**WHAT THE TASK REQUIRES:**
Every line of the entries below from the one containing "- Configuration Options" to the one containing "- UI Overview", both ends included, must be written out exactly. No other line belongs in the answer.

**INFORMATION SHOWN:**
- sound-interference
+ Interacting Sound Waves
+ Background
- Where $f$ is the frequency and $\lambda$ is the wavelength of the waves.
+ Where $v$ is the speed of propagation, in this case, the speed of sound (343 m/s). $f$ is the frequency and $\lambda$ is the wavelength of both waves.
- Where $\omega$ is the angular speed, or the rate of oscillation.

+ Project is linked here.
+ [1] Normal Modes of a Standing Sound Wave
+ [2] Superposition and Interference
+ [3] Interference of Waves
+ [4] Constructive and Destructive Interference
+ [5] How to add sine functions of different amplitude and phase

---

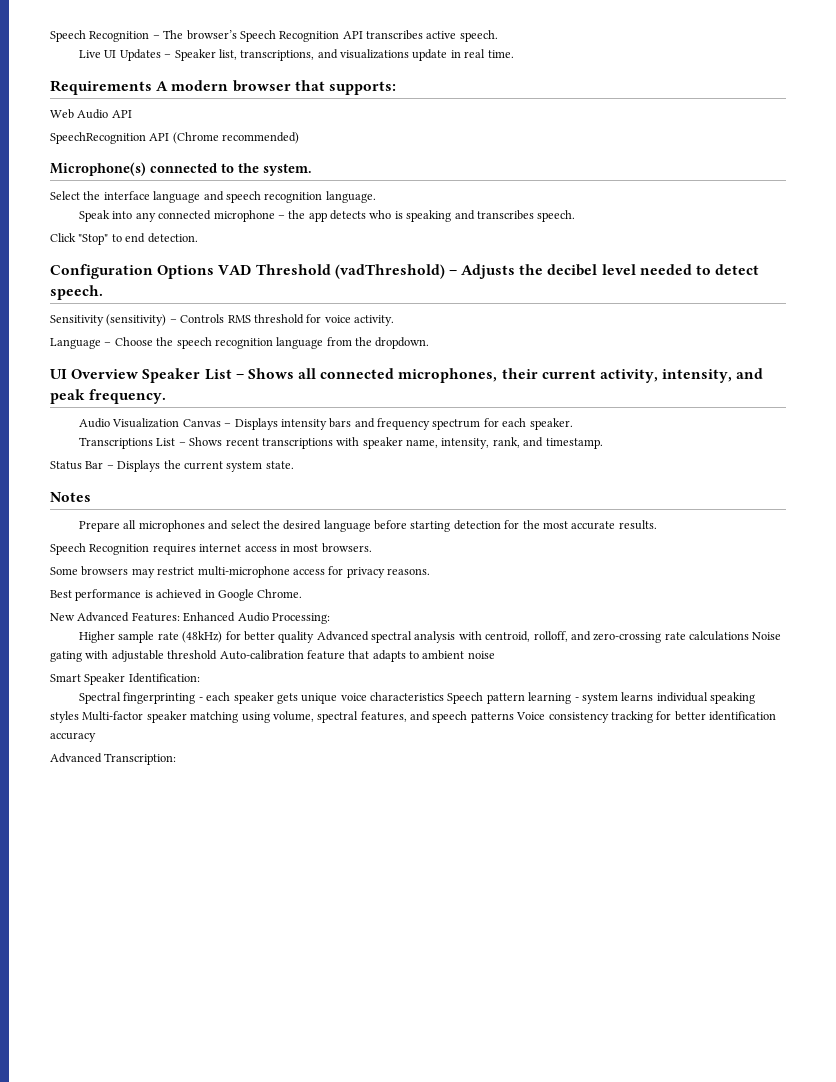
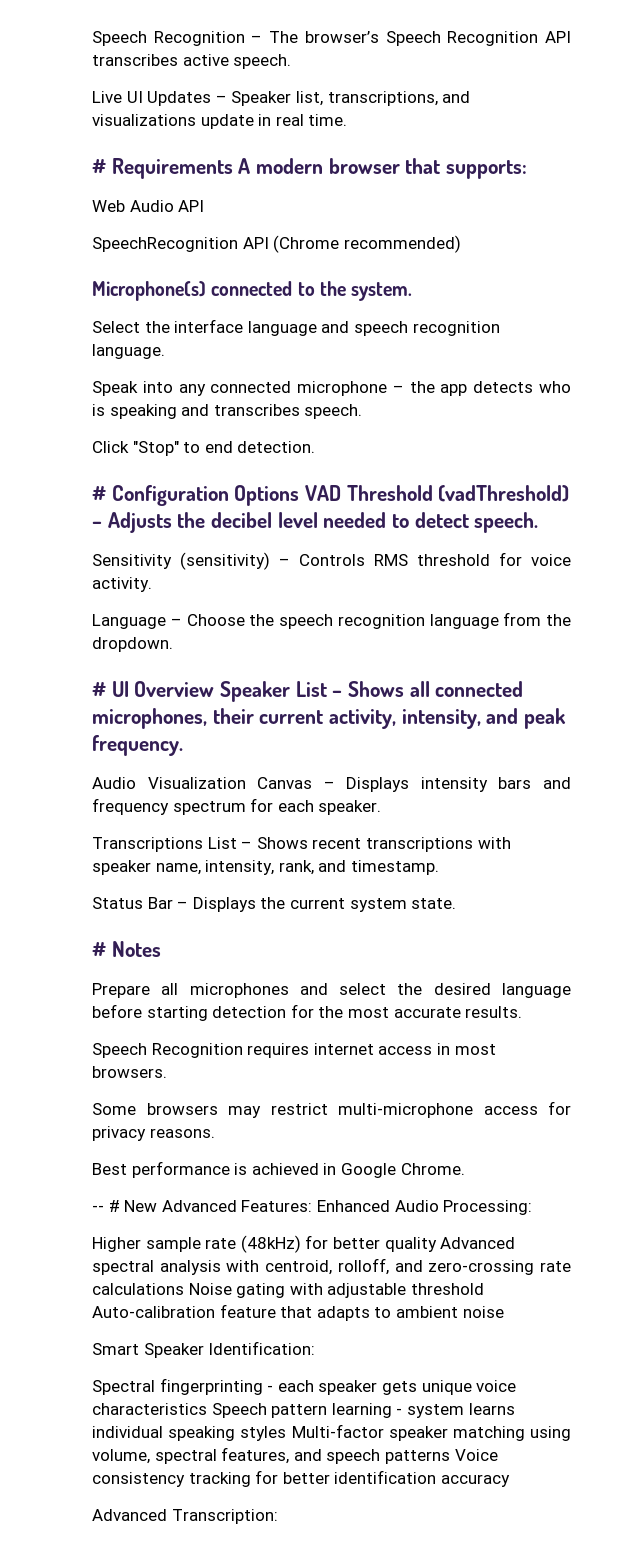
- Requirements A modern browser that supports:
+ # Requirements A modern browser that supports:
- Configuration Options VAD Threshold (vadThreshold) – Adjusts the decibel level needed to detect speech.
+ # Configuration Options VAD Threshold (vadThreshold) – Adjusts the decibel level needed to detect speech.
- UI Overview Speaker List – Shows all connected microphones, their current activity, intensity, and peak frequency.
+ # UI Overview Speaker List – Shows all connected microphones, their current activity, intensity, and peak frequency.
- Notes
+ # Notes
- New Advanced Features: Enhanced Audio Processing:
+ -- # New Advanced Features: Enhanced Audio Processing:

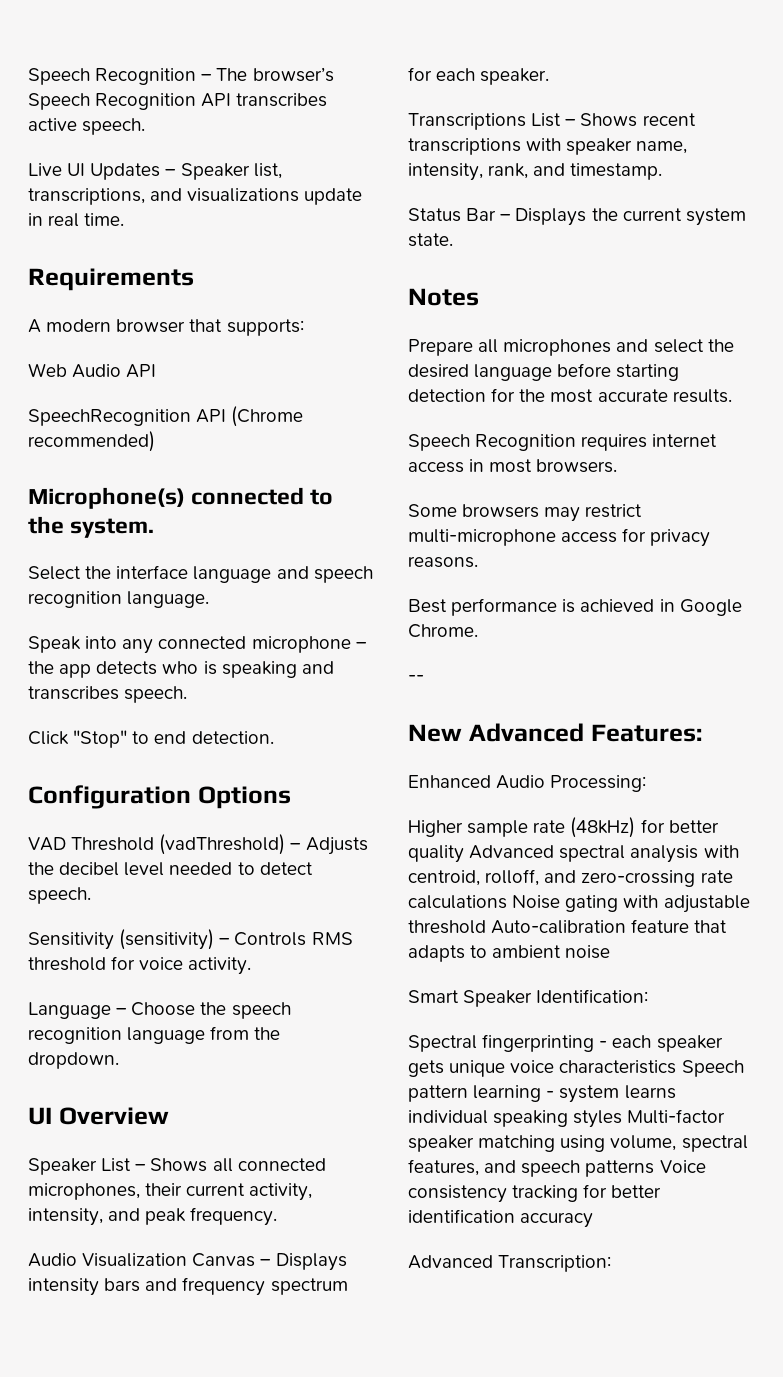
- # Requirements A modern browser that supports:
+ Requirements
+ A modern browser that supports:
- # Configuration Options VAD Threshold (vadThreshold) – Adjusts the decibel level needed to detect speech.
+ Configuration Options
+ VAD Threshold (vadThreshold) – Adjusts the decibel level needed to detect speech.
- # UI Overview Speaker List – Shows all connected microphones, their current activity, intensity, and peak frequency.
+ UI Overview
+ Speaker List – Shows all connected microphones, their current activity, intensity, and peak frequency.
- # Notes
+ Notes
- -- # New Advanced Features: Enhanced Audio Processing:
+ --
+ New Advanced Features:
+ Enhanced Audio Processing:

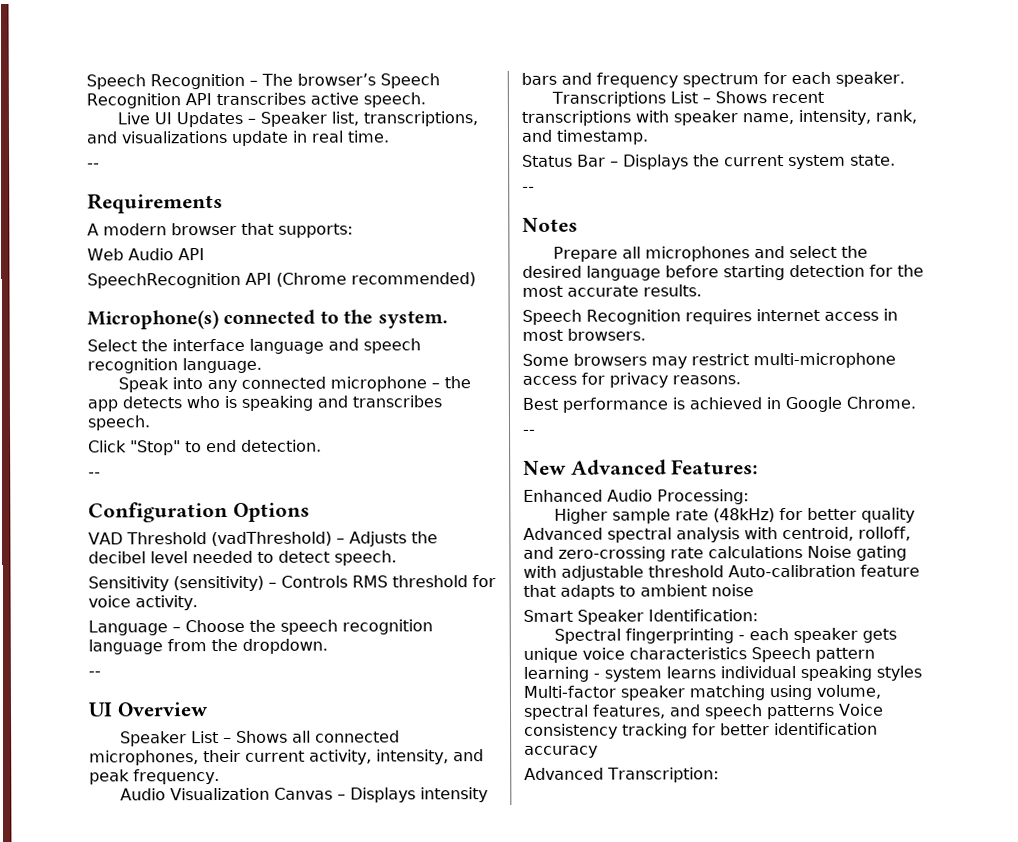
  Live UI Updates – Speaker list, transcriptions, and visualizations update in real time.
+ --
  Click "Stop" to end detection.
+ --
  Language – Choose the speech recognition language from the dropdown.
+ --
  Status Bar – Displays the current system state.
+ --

--

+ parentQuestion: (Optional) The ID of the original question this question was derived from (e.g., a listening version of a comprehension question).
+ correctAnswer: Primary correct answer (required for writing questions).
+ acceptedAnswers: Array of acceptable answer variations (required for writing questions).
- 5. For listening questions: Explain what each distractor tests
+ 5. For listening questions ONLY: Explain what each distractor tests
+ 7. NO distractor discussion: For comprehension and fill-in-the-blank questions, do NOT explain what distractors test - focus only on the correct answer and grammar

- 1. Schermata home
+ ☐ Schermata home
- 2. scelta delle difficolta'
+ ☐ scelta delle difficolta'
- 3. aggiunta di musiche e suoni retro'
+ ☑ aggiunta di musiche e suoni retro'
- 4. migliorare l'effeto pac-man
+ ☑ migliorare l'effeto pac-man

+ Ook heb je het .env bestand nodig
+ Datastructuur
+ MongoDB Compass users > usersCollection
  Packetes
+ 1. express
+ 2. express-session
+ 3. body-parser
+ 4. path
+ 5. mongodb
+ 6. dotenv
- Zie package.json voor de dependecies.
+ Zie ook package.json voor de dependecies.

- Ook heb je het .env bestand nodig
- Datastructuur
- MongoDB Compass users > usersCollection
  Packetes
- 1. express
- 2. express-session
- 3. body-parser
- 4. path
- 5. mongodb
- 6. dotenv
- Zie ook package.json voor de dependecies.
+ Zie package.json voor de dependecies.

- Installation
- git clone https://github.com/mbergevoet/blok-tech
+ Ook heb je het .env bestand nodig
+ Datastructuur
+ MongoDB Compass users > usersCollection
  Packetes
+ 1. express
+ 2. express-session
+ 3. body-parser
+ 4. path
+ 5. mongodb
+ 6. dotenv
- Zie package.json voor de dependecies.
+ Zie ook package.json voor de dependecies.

**ANSWER BOX:**
- Configuration Options VAD Threshold (vadThreshold) – Adjusts the decibel level needed to detect speech.
+ # Configuration Options VAD Threshold (vadThreshold) – Adjusts the decibel level needed to detect speech.
- UI Overview Speaker List – Shows all connected microphones, their current activity, intensity, and peak frequency.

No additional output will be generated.